== Segment start ==

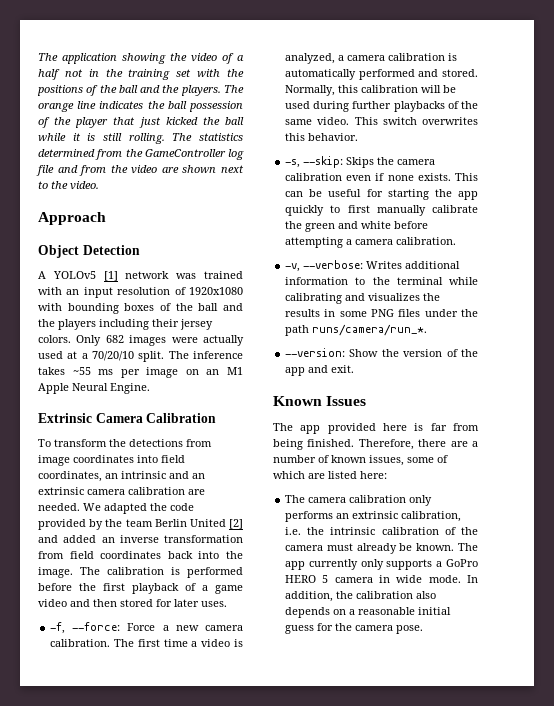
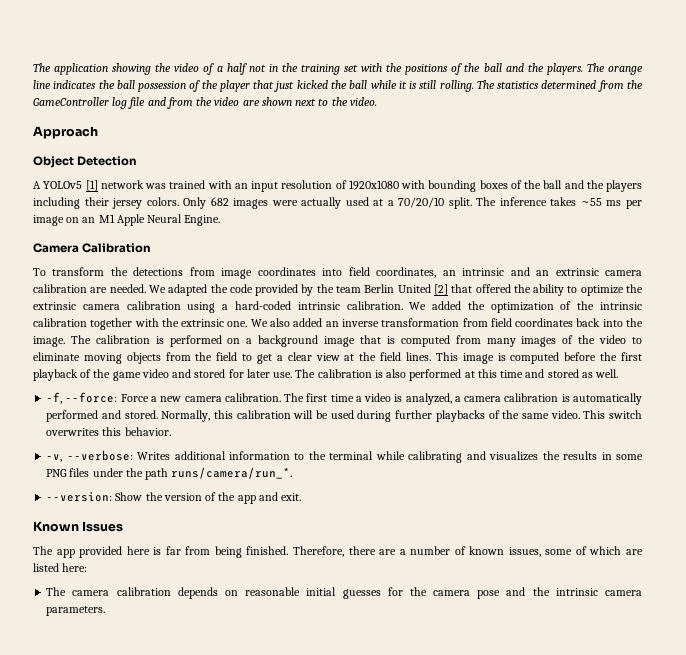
[38,413,92,423] Extrinsic -> (221, 220) none
[38,535,58,543] and -> [451,284,643,296] [33,301,643,313] [33,318,291,330] that offered the ability to optimize the extrinsic camera calibration using a hard-coded intrinsic calibration. We added the optimization of the intrinsic calibration together with the extrinsic one. We also
(243, 572) none -> [227,335,643,347] [33,352,560,364] on a background image that is computed from many images of the video to eliminate moving objects from the field to get a clear view at the field lines. This image is computed
[202,585,208,591] a -> [93,369,111,378] the
[93,599,117,607] then -> (192, 373) none
[201,601,227,607] uses. -> [273,369,619,381] use. The calibration is also performed at this time and stored as well.
[285,156,436,168] [285,173,478,181] [285,189,478,200] [285,205,478,216] [285,221,429,232] [285,237,457,248] // -s, --skip: Skips the camera calibration even if none exists. This can be useful for starting the app quickly to first manually calibrate the green and white before attempting a camera calibration. -> (171, 431) none
[409,495,433,506] [285,511,462,522] [285,527,478,535] [285,543,478,554] [285,559,478,570] [285,575,478,583] [285,591,437,602] only performs an extrinsic calibration, i.e. the intrinsic calibration of the camera must already be known. The app currently only supports a GoPro HERO 5 camera in wide mode. In addition, the calibration also -> (171, 591) none
[349,609,356,615] a -> (238, 593) none
[285,625,315,634] guess -> [342,589,381,599] guesses
[396,625,424,634] pose. -> [477,587,642,599] [46,606,106,616] pose and the intrinsic camera parameters.

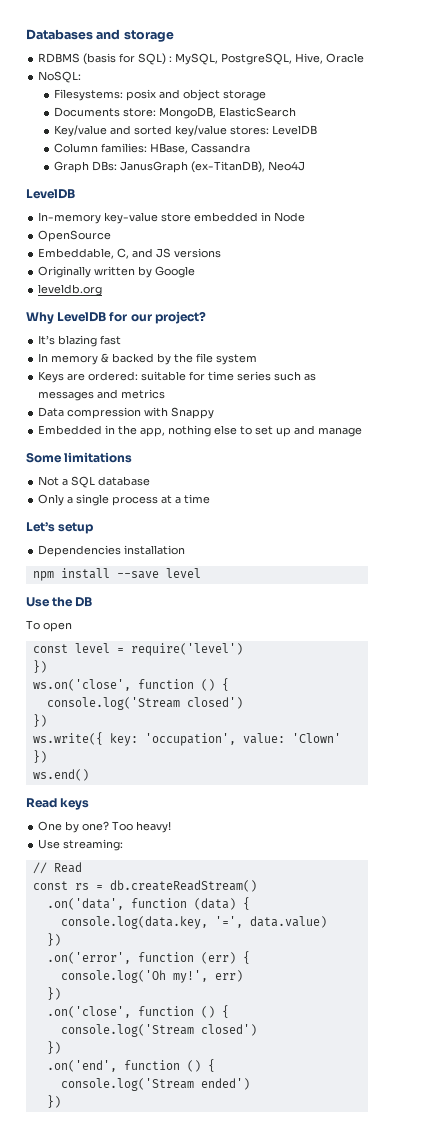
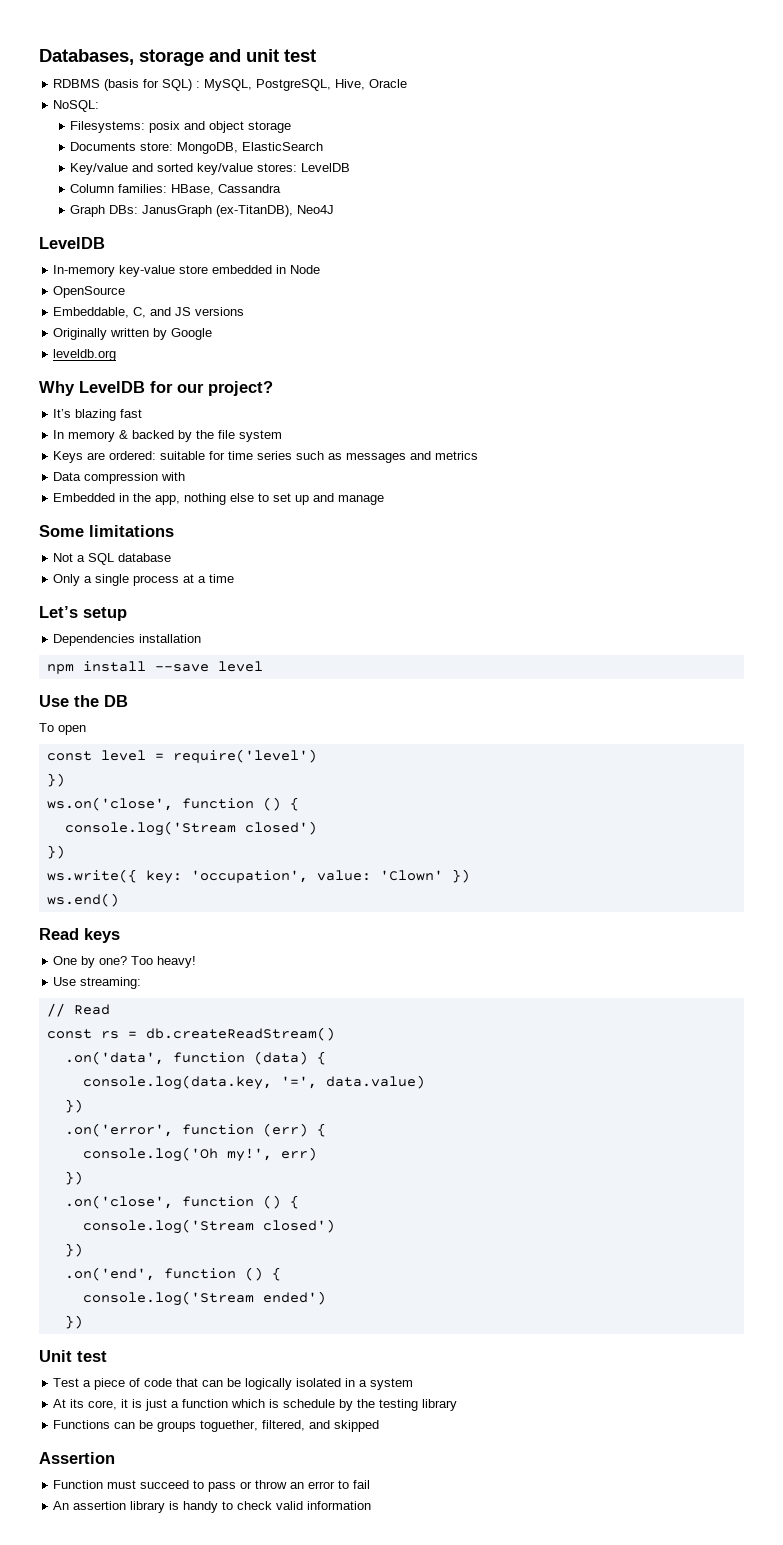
[26,29,174,42] Databases and storage -> [39,49,316,66] Databases, storage and unit test
[171,407,215,419] Snappy -> (186, 476) none
(61, 1101) none -> [39,1350,107,1362] [53,1378,414,1390] [53,1399,458,1411] [53,1420,380,1432] [39,1452,115,1464] [53,1480,371,1492] [53,1501,372,1513] // Unit test // Test a piece of code that can be logically isolated in a system // At its core, it is just a function which is schedule by the testing library // Functions can be groups toguether, filtered, and skipped // Assertion // Function must succeed to pass or throw an error to fail // An assertion library is handy to check valid information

== Segment end ==

* EXERCISE PROMPT *
If a line in the records contains the string "must", copy it out.

* COMPLETED EXERCISE *
[409,495,433,506] [285,511,462,522] [285,527,478,535] [285,543,478,554] [285,559,478,570] [285,575,478,583] [285,591,437,602] only performs an extrinsic calibration, i.e. the intrinsic calibration of the camera must already be known. The app currently only supports a GoPro HERO 5 camera in wide mode. In addition, the calibration also -> (171, 591) none
(61, 1101) none -> [39,1350,107,1362] [53,1378,414,1390] [53,1399,458,1411] [53,1420,380,1432] [39,1452,115,1464] [53,1480,371,1492] [53,1501,372,1513] // Unit test // Test a piece of code that can be logically isolated in a system // At its core, it is just a function which is schedule by the testing library // Functions can be groups toguether, filtered, and skipped // Assertion // Function must succeed to pass or throw an error to fail // An assertion library is handy to check valid information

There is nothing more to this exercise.